• **Exercise requirements**
The listing is to be returned word for word, without its images.

(Data extracts)

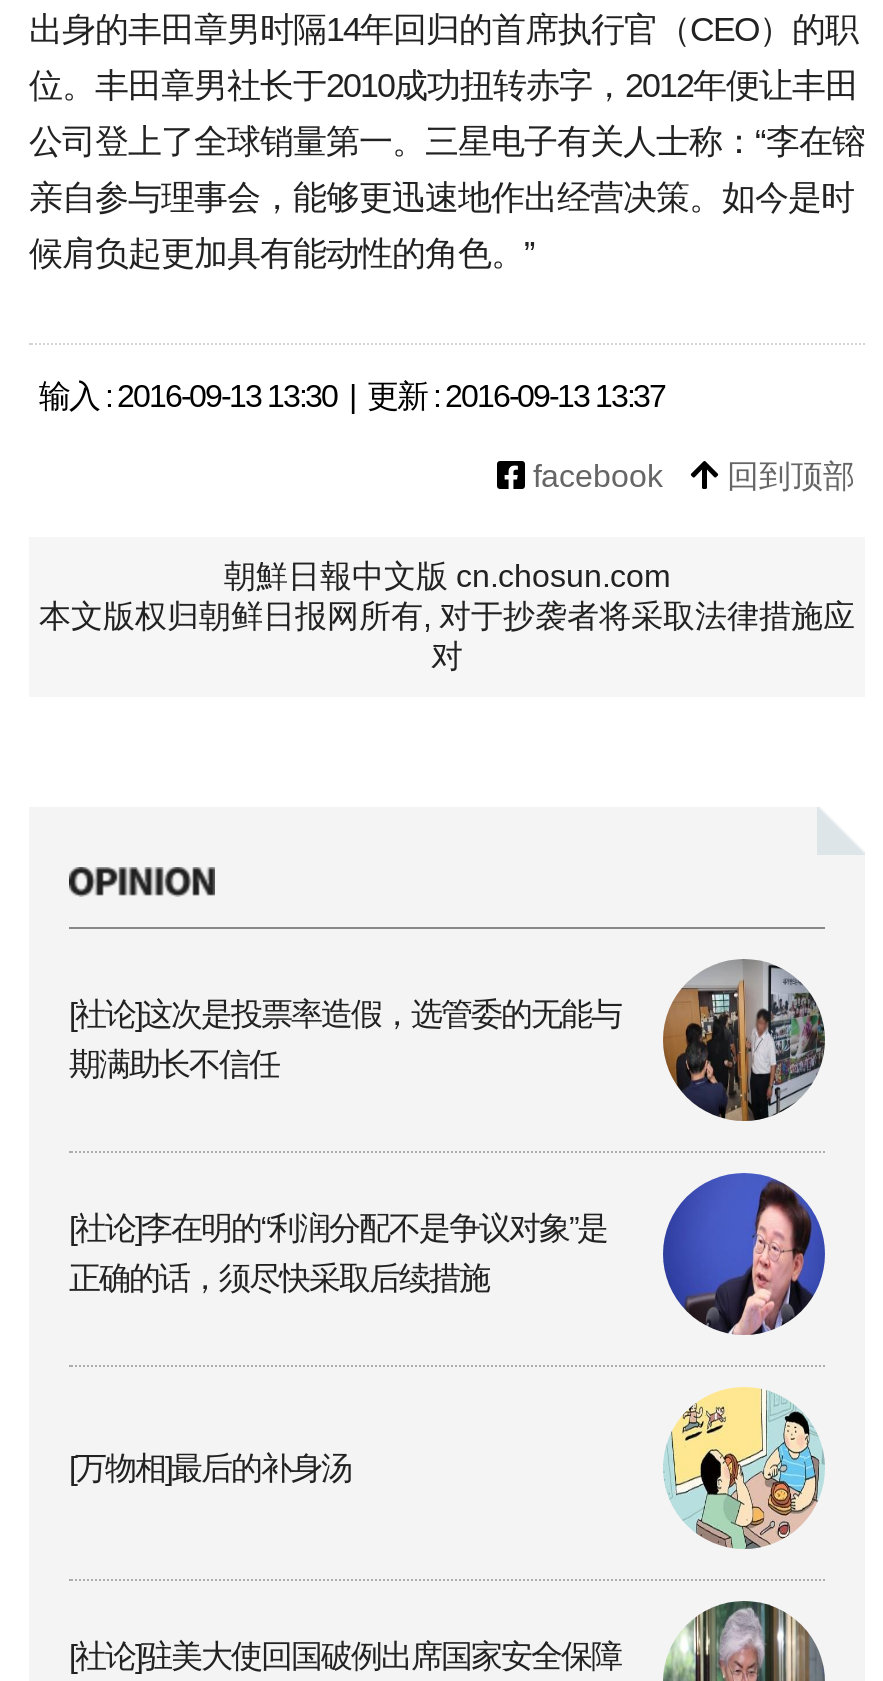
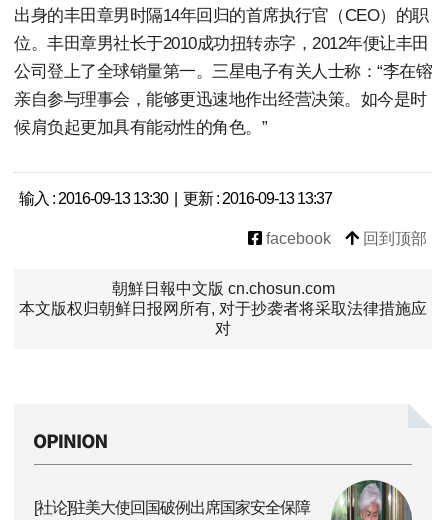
- [image]
- [社论]这次是投票率造假，选管委的无能与
- 期满助长不信任

- [image]
- [社论]李在明的“利润分配不是争议对象”是
- 正确的话，须尽快采取后续措施

- [image]

- [万物相]最后的补身汤
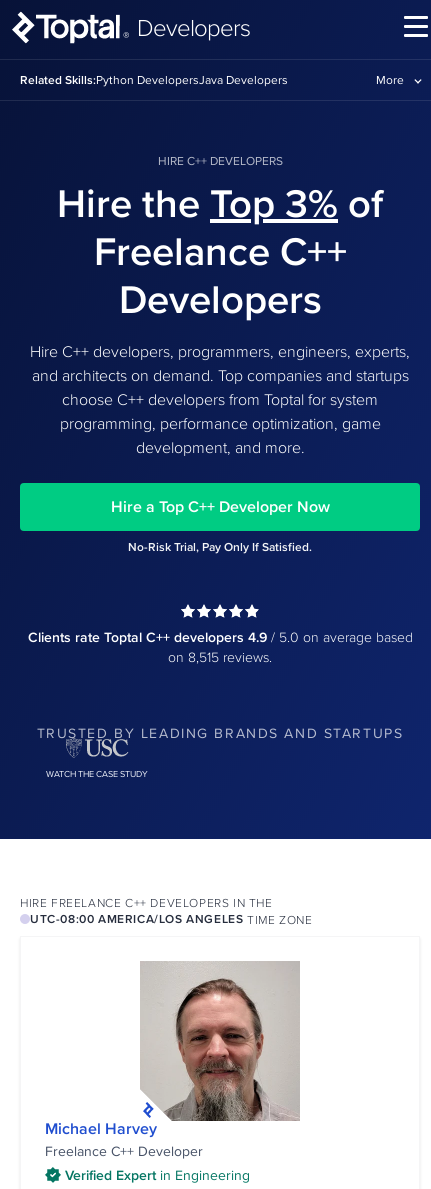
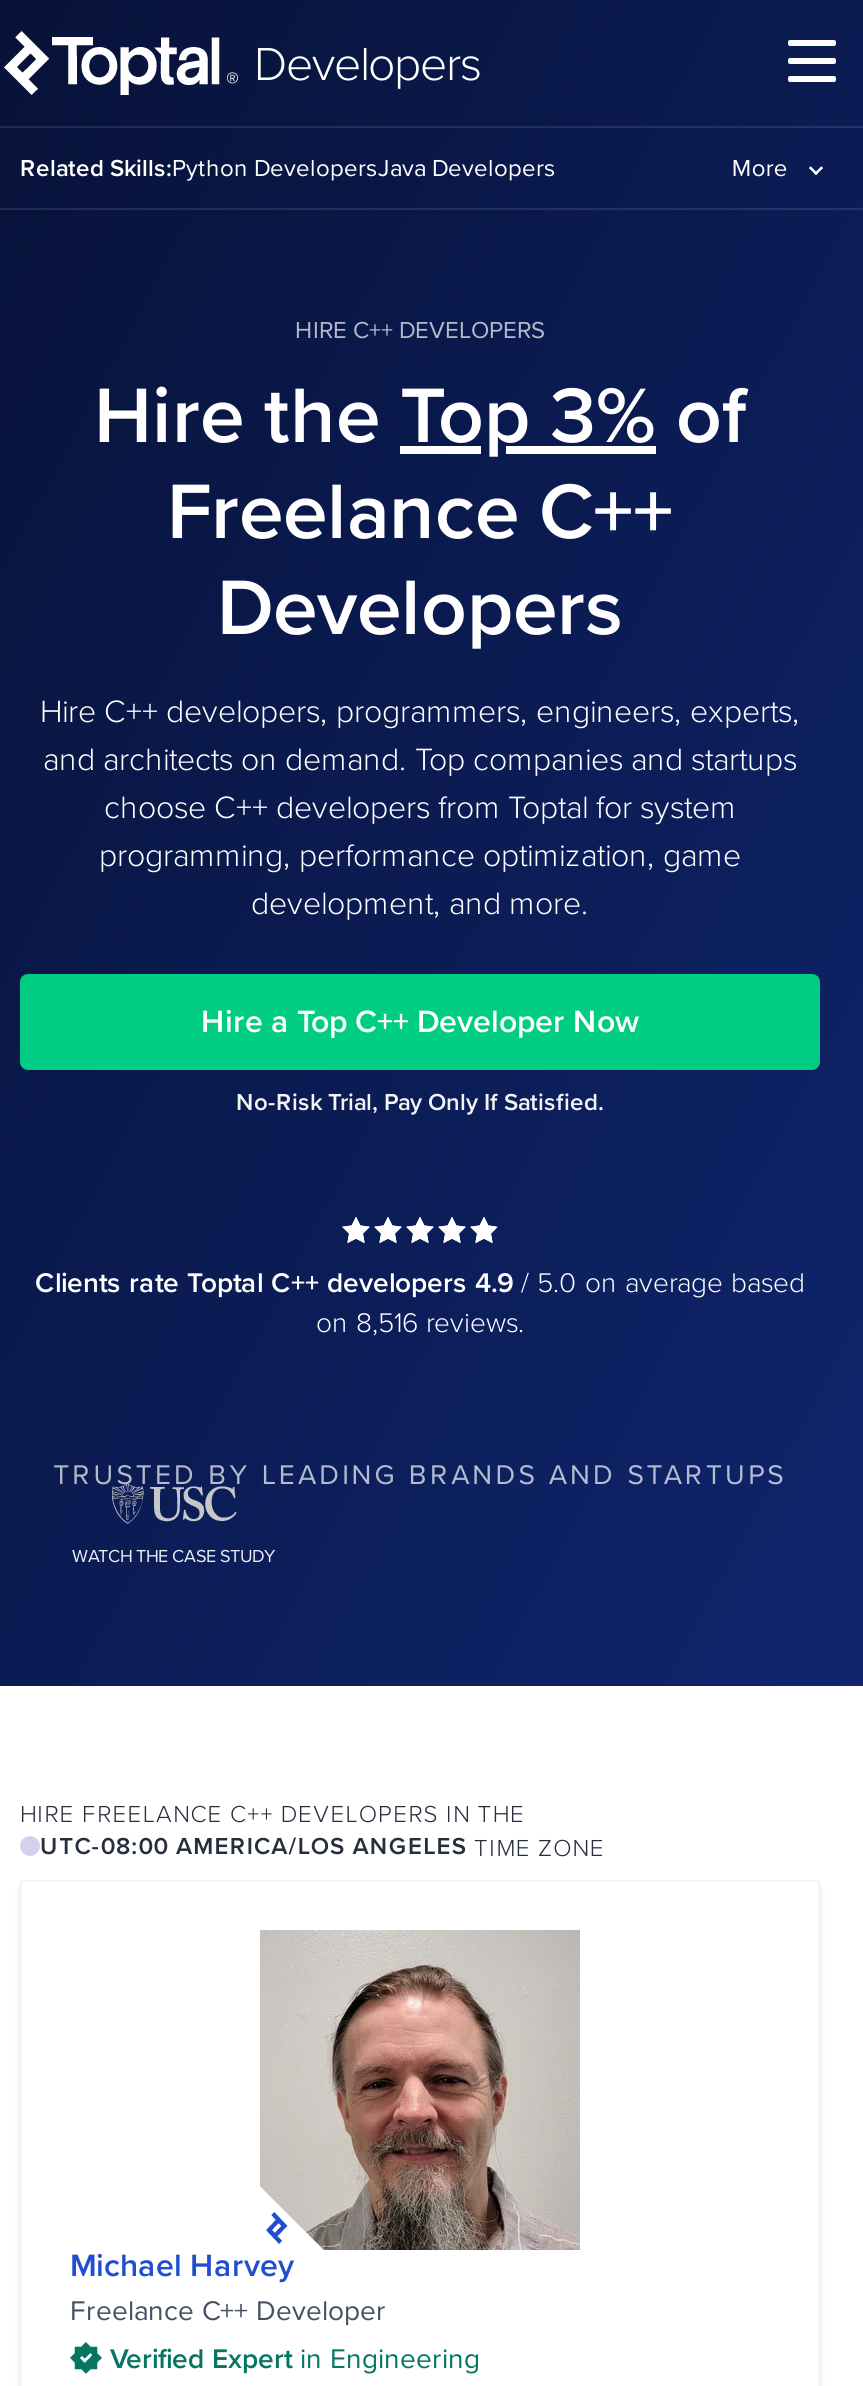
- on 8,515 reviews.
+ on 8,516 reviews.
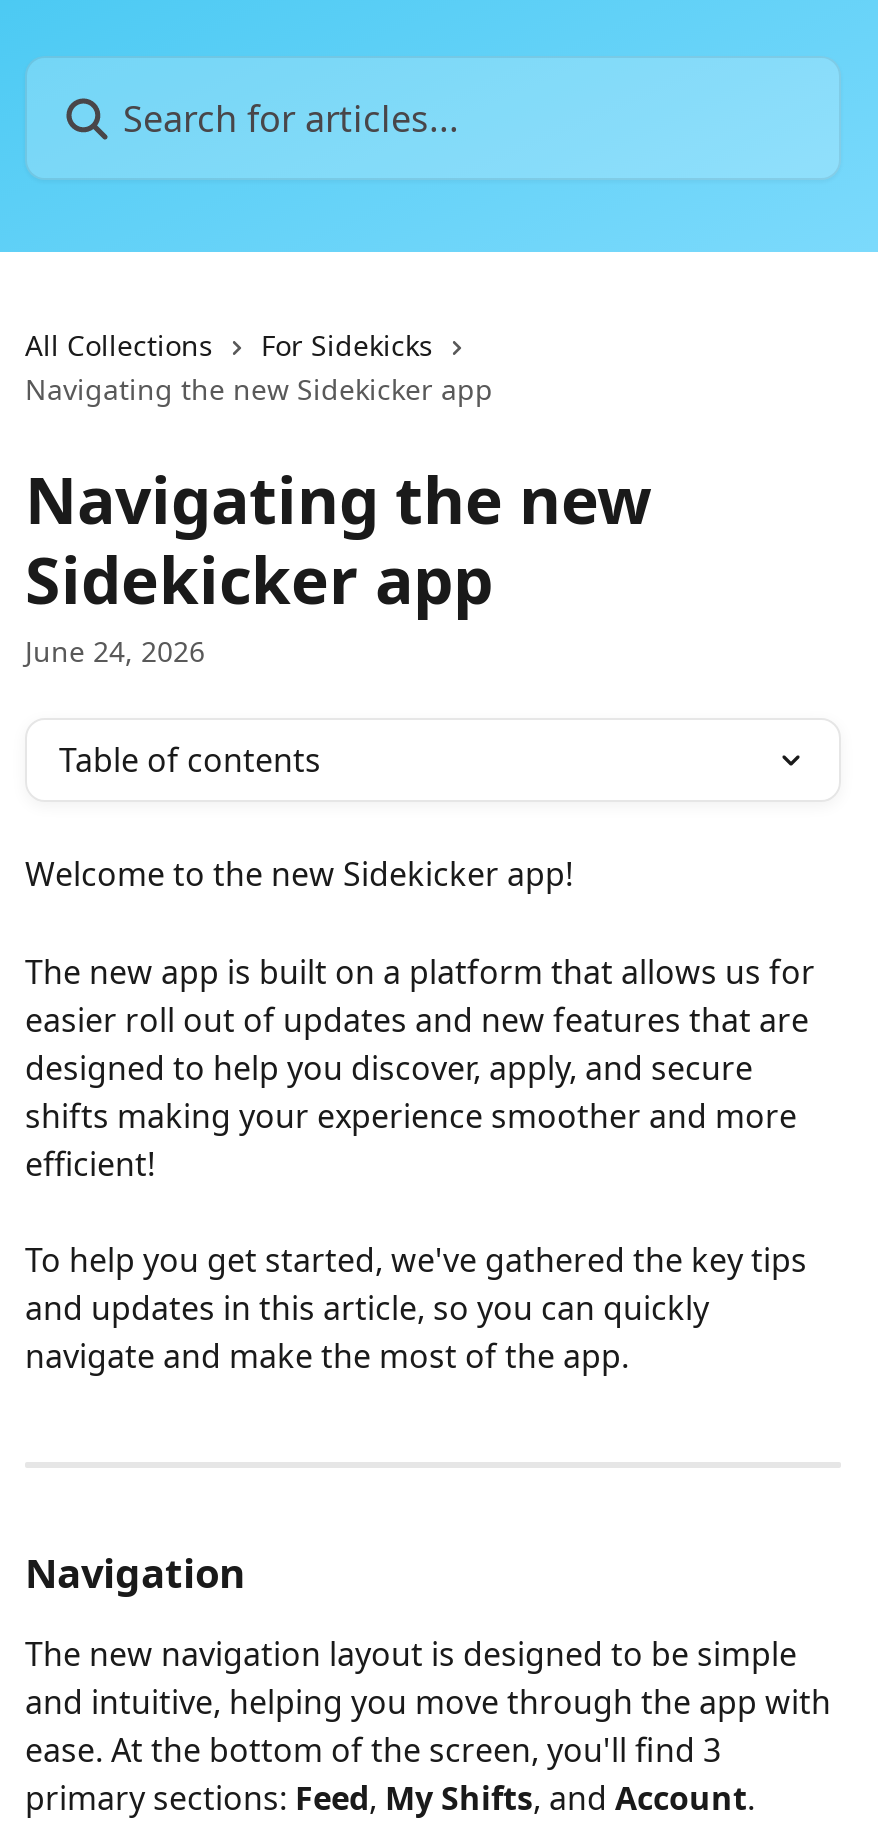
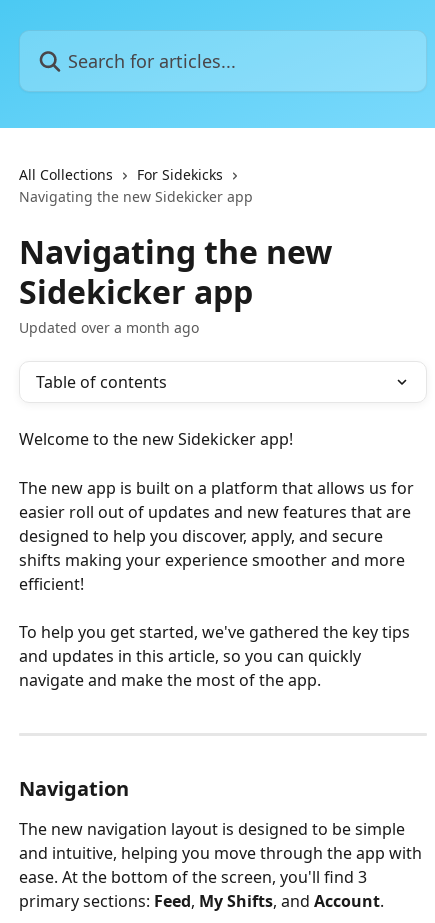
- June 24, 2026
+ Updated over a month ago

(End Data extracts)

• **Response to this exercise**
- [image]
- [社论]这次是投票率造假，选管委的无能与
- 期满助长不信任

- [image]
- [社论]李在明的“利润分配不是争议对象”是
- 正确的话，须尽快采取后续措施

- [image]

- [万物相]最后的补身汤
- on 8,515 reviews.
+ on 8,516 reviews.
- June 24, 2026
+ Updated over a month ago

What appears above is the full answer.